Berkeley BioLabs’ mission is to accelerate biotech innovation through a collaborative, high throughput approach to scientific discovery and business development
Berkeley BioLabs enables scientists and biotech entrepreneurs to research and develop their products by providing economical lab facilities, a large biotech community and a host of services to accelerate their success.
Berkeley BioLabs (BBL) is a Biotech lab for both proto companies and individual scientists who want to get to their Proof of Concept quickly.
BBL offers a beautiful lab location with regular community events, scientific and business mentoring, and we have a range of pricing options. Our facilities and equipment are set up to support experiments ranging from molecular and synthetic biology to biochemistry through to organic and materials chemistry focused projects.
Me: Tell me about yourself, the team you worked with to build BBL and why did you build it?
Hanson: I was a former Director of Operations at Apple for Consumer Software for 11 years then I retired in 2008. I’m a citizen scientist and I taught myself with molecular biology.
Me: How did you find the space and funding?
Hanson: Along with Ryan and Ron Shigeta, our aim is to provide a platform for new biotech startups to provide low cost equipment and Education Outreach as well.
With regards to the space,we searched in Oakland, in some industrial places, warehouses
and we found this office complex and the landlord was also interested in investing.
Me: Was building the Garage lab, DIYBio & Biocurious community hard?

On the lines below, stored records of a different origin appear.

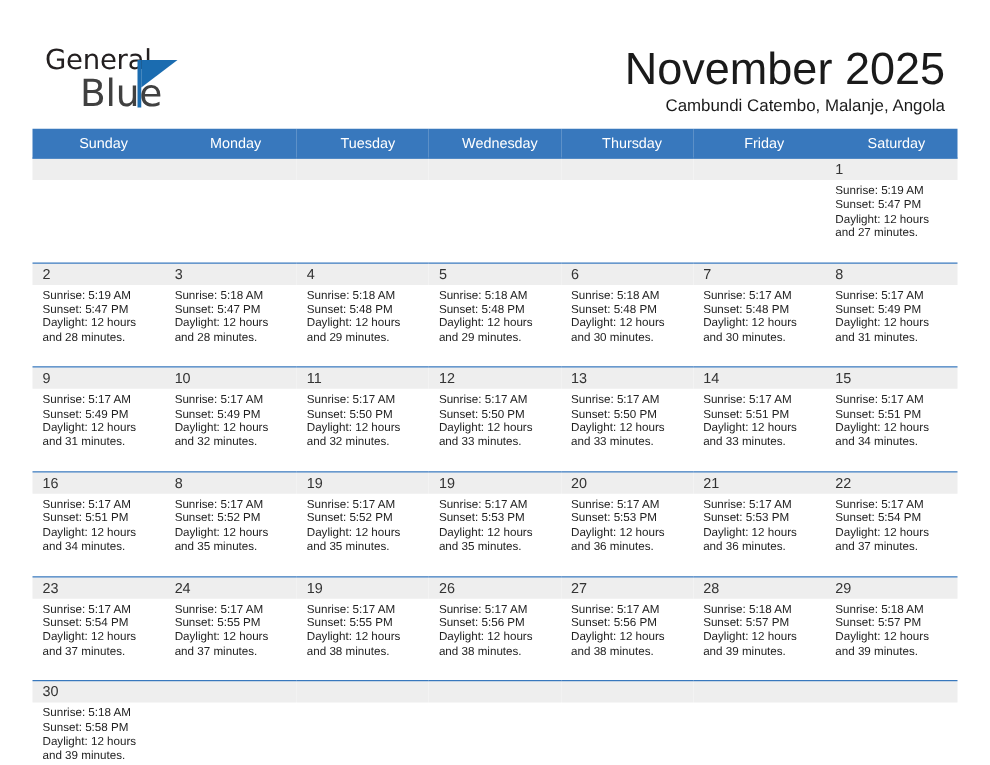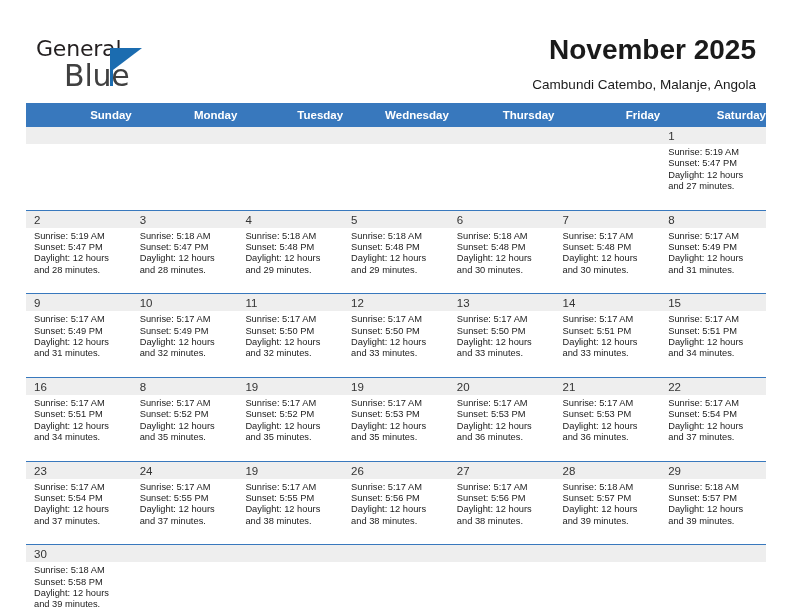--- a/index.html
+++ b/index.html
@@ -73,9 +73,9 @@
     position: absolute;
     right: 36px;
     top: 34px;
-    font-size: 28px;
+    font-size: 36px;
     color: #1a1a1a;
-    font-weight: bold;
+    font-weight: normal;
     white-space: nowrap;
     font-family: "Liberation Sans", sans-serif;
   }

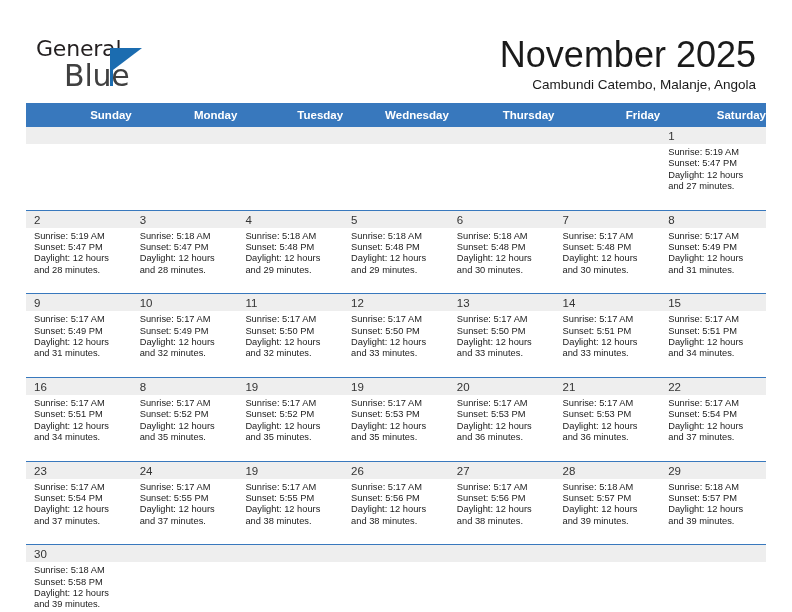--- a/index.html
+++ b/index.html
@@ -102,9 +102,9 @@
   .calendar th {
     background: #3878bd;
     color: #ffffff;
-    font-weight: bold;
+    font-weight: normal;
     font-size: 11.5px;
-    text-align: right;
+    text-align: center;
     padding: 5px 0 5px 8px;
     height: 13px;
     border: none;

Who is/was part of the community?
Hanson: Not that hard, a lot of people are interested and it only took us 1-2 months before all are settled.
Me: What types of equipment did you find you needed and what were the challenges you encountered?

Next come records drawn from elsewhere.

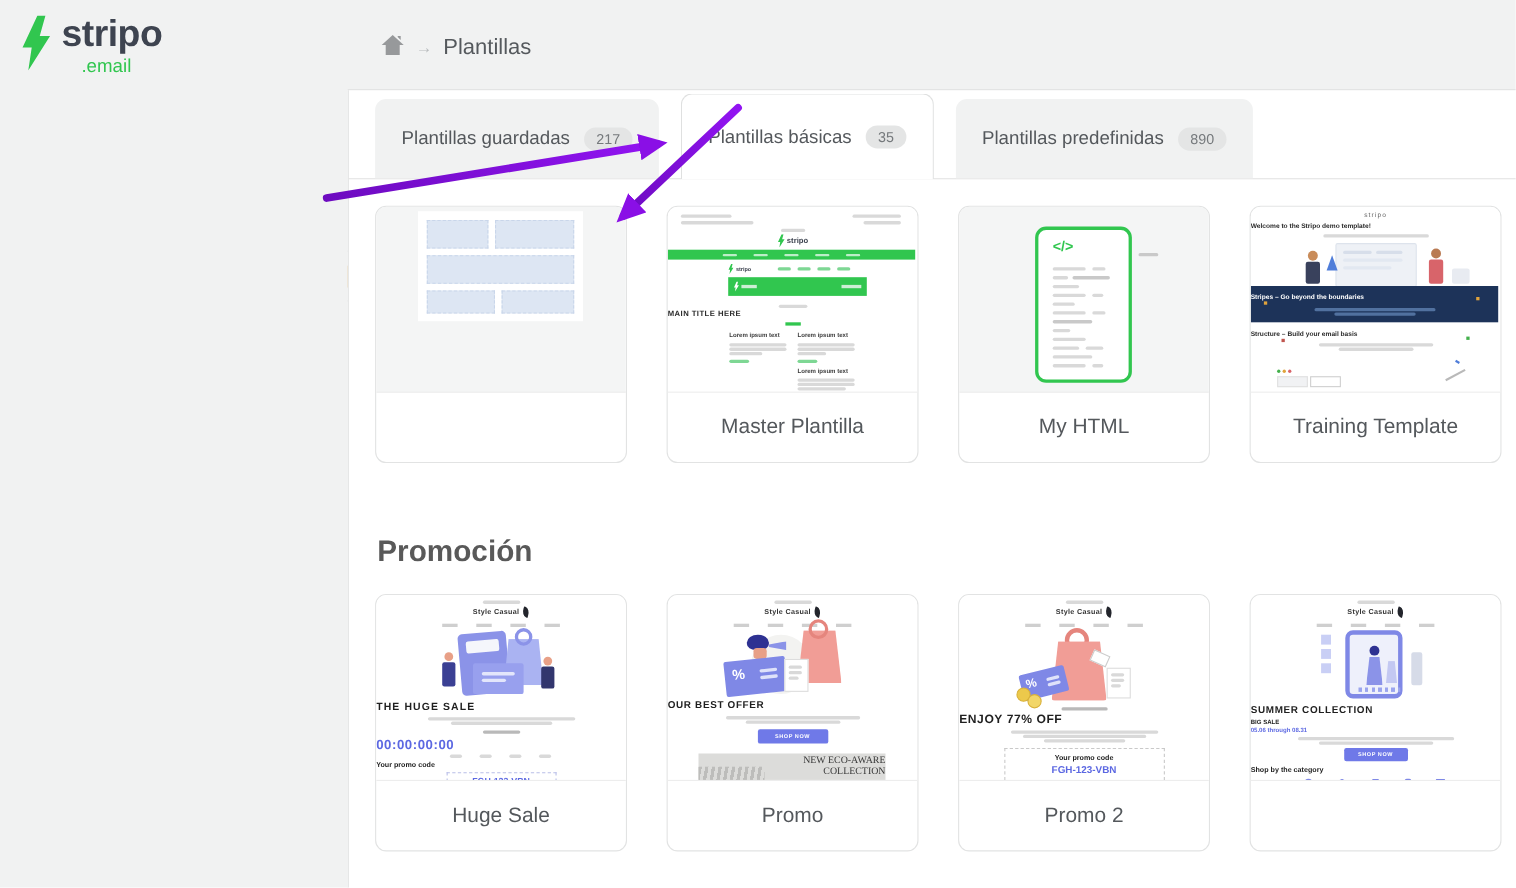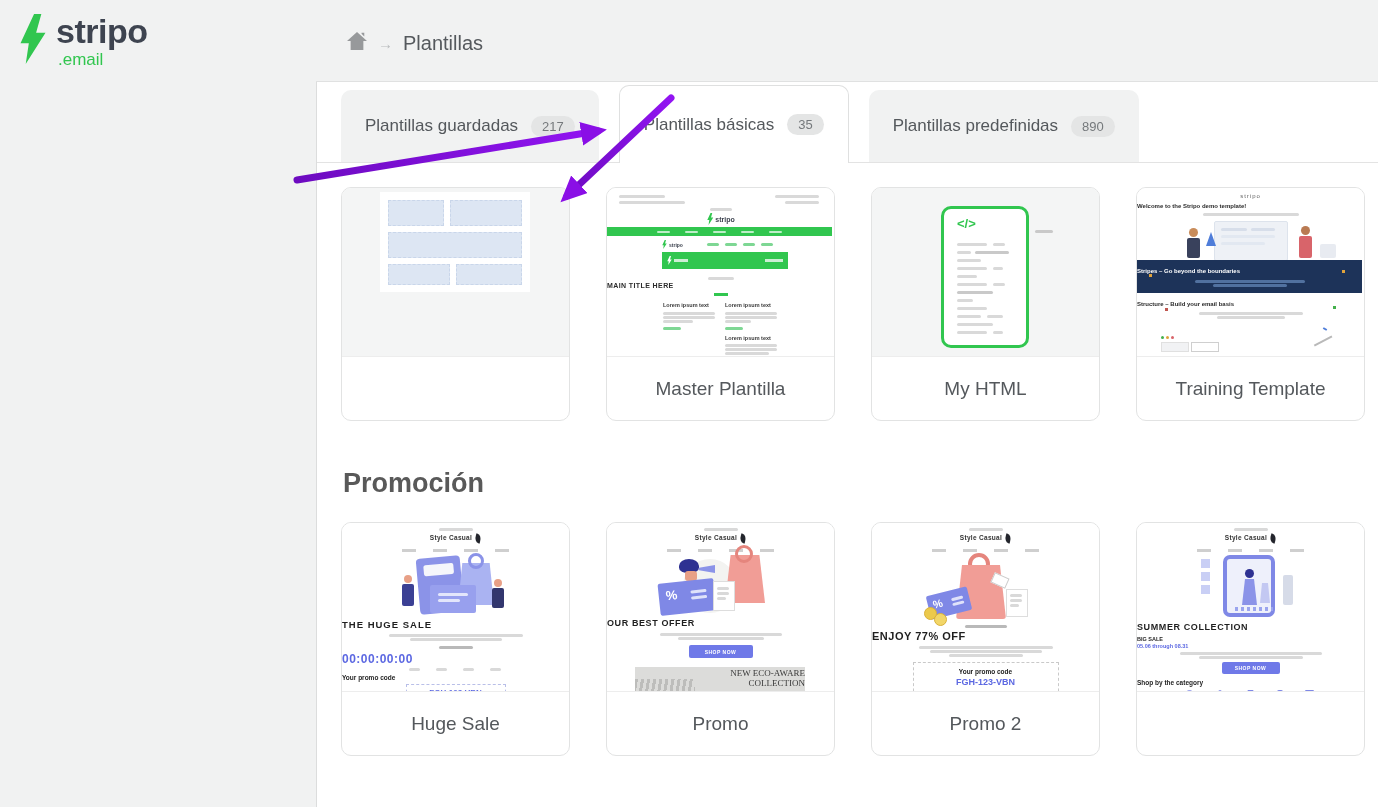--- a/index.html
+++ b/index.html
@@ -19,7 +19,7 @@
   .logo svg{display:block}
   .logo-txt{display:flex;flex-direction:column;line-height:1}
   .logo-name{font-size:34px;font-weight:700;color:#3e4450;letter-spacing:-.5px}
-  .logo-tld{font-size:17px;color:#31c64f;margin-top:3px;margin-left:2px}
+  .logo-tld{font-size:17px;color:#31c64f;margin-top:3px;margin-left:18px}
 
   
   .breadcrumb{position:absolute;left:346px;top:31px;display:flex;align-items:center;gap:10px;z-index:5}

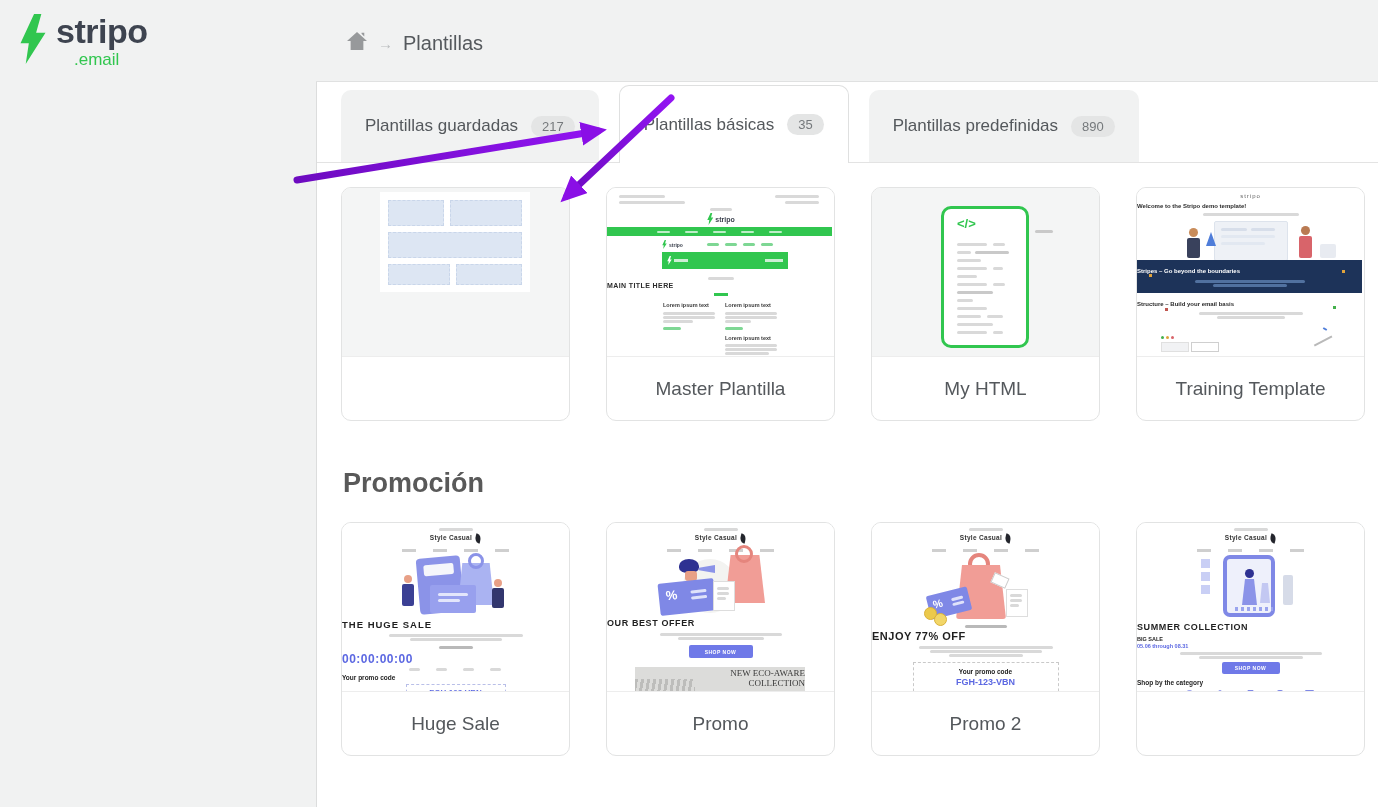--- a/index.html
+++ b/index.html
@@ -77,7 +77,7 @@
   .preview{position:relative;height:168px;border-bottom:1px solid #ededed;overflow:hidden;background:#fff;flex:none}
   .preview.gray{background:#f4f5f5}
   .card-label{flex:1;display:flex;align-items:center;justify-content:center;font-size:19px;color:#54585c}
-  .section-title{font-size:27px;font-weight:700;color:#595959;margin:47px 0 23px 2px}
+  .section-title{font-size:27px;font-weight:700;color:#595959;margin:65px 0 23px 2px}
 
   
   .b{position:absolute;background:#d9d9d9;height:2.5px;border-radius:2px}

Hanson: Equipment’s for synthetic biology, freezers, synthesizers, SDS page gel machines etc.
Me: What types of projects have you and the Garage lab, DIYBio & Biocurious team worked on?
Hanson: Batteries, wastewater, anobotics, identification, different diseases, synthetic fiber cells,
Me: What do you see as the future for biohacking in the U.S. and globally?
Hanson: It’s growing, more interesting and it’s even a community now. In the last 3 years we had Berkeley Biolab, Counter Culture Lab, BioCurious and Indie.bio. I see it really growing and more people are engaging and there are even biotech labs now in Germany, Italy, Spain, Brazil, Biotech labs Costa Rica, Taiwan and Toronto.